**Prompt**
Look through the entries below and count the lines that contain "Cloud". Reply with that number only.

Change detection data

+===+

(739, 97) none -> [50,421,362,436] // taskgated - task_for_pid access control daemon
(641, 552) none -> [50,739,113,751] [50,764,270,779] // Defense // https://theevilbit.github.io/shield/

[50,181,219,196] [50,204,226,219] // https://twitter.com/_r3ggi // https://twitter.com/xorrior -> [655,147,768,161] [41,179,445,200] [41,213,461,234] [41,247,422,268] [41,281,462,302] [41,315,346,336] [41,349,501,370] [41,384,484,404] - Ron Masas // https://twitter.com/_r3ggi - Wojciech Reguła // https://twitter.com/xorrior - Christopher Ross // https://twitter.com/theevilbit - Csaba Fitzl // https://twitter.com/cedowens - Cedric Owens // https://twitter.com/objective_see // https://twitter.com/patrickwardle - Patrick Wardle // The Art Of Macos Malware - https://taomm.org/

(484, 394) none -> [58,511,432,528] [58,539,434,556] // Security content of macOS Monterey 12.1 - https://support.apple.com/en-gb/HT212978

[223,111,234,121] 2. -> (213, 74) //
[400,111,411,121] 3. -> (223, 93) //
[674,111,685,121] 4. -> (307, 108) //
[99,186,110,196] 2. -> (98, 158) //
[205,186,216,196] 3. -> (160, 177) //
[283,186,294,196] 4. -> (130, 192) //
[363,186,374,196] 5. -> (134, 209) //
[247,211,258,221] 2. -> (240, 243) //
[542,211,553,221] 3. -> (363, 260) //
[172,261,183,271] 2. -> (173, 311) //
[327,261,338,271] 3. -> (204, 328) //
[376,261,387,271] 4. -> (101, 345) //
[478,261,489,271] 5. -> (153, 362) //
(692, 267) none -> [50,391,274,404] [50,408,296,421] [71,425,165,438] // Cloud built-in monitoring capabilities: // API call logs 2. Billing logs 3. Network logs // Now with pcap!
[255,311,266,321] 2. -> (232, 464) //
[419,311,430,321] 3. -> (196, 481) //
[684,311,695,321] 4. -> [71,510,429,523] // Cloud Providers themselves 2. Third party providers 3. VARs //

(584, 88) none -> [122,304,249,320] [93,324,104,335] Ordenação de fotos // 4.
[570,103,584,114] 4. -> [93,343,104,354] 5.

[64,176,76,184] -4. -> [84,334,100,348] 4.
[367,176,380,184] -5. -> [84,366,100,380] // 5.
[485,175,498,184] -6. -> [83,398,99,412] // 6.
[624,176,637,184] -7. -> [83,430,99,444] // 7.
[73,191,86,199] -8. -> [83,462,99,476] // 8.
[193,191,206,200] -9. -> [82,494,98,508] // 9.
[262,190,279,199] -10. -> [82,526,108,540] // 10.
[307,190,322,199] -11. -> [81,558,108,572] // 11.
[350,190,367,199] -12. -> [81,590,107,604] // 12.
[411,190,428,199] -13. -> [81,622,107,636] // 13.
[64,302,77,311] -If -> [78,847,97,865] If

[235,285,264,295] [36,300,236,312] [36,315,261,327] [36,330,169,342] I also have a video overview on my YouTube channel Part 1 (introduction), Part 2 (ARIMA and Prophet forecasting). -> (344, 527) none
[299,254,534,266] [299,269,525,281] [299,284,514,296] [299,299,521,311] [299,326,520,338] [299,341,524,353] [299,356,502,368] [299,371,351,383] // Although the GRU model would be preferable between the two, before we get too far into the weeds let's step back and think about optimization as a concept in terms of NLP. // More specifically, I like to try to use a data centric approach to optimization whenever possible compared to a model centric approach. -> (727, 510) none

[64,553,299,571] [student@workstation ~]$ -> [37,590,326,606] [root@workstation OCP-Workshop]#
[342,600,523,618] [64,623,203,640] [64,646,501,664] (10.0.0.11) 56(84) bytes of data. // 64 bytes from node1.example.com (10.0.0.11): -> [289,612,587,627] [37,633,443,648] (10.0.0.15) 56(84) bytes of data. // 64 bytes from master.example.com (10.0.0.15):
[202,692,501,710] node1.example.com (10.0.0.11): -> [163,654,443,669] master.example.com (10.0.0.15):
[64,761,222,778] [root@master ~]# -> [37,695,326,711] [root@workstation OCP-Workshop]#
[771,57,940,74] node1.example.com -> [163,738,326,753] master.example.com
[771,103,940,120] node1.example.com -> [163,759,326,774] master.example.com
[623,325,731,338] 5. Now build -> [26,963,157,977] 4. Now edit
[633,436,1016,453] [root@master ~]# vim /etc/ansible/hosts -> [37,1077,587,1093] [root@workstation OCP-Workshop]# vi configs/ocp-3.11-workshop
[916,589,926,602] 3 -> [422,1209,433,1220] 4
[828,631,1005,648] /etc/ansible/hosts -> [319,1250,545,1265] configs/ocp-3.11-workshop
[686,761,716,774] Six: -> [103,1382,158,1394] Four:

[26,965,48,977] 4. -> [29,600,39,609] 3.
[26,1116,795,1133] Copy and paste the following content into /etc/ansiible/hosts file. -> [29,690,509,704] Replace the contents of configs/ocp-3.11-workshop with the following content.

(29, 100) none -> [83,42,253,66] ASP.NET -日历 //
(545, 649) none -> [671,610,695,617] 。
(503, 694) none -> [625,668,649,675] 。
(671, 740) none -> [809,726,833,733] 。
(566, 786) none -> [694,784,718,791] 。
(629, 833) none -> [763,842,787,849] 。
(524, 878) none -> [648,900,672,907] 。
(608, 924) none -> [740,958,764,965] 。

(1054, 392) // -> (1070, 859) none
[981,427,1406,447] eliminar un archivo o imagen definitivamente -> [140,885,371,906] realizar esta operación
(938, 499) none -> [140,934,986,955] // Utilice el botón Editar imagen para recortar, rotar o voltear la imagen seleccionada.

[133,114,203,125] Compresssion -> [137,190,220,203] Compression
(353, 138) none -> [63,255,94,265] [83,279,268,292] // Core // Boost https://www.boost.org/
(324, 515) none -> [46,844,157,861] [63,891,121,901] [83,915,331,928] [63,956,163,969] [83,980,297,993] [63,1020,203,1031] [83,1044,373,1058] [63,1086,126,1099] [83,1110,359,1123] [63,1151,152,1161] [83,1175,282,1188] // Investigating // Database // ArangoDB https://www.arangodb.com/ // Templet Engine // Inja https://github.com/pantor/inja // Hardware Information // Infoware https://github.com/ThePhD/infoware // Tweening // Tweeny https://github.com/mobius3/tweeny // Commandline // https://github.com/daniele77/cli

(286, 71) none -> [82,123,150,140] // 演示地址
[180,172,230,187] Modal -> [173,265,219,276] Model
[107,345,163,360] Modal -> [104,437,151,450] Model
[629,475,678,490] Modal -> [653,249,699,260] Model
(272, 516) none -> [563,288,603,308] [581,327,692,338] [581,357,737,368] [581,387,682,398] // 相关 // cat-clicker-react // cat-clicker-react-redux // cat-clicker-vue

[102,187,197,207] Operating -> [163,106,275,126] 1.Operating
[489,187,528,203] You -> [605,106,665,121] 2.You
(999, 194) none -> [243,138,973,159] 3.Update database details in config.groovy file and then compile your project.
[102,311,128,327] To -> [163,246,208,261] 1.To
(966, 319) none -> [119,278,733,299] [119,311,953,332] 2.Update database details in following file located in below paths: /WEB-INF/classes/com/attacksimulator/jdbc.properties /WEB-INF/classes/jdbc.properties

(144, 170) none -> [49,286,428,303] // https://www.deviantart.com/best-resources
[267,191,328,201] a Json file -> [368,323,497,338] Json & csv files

+===+

**Task answer**
2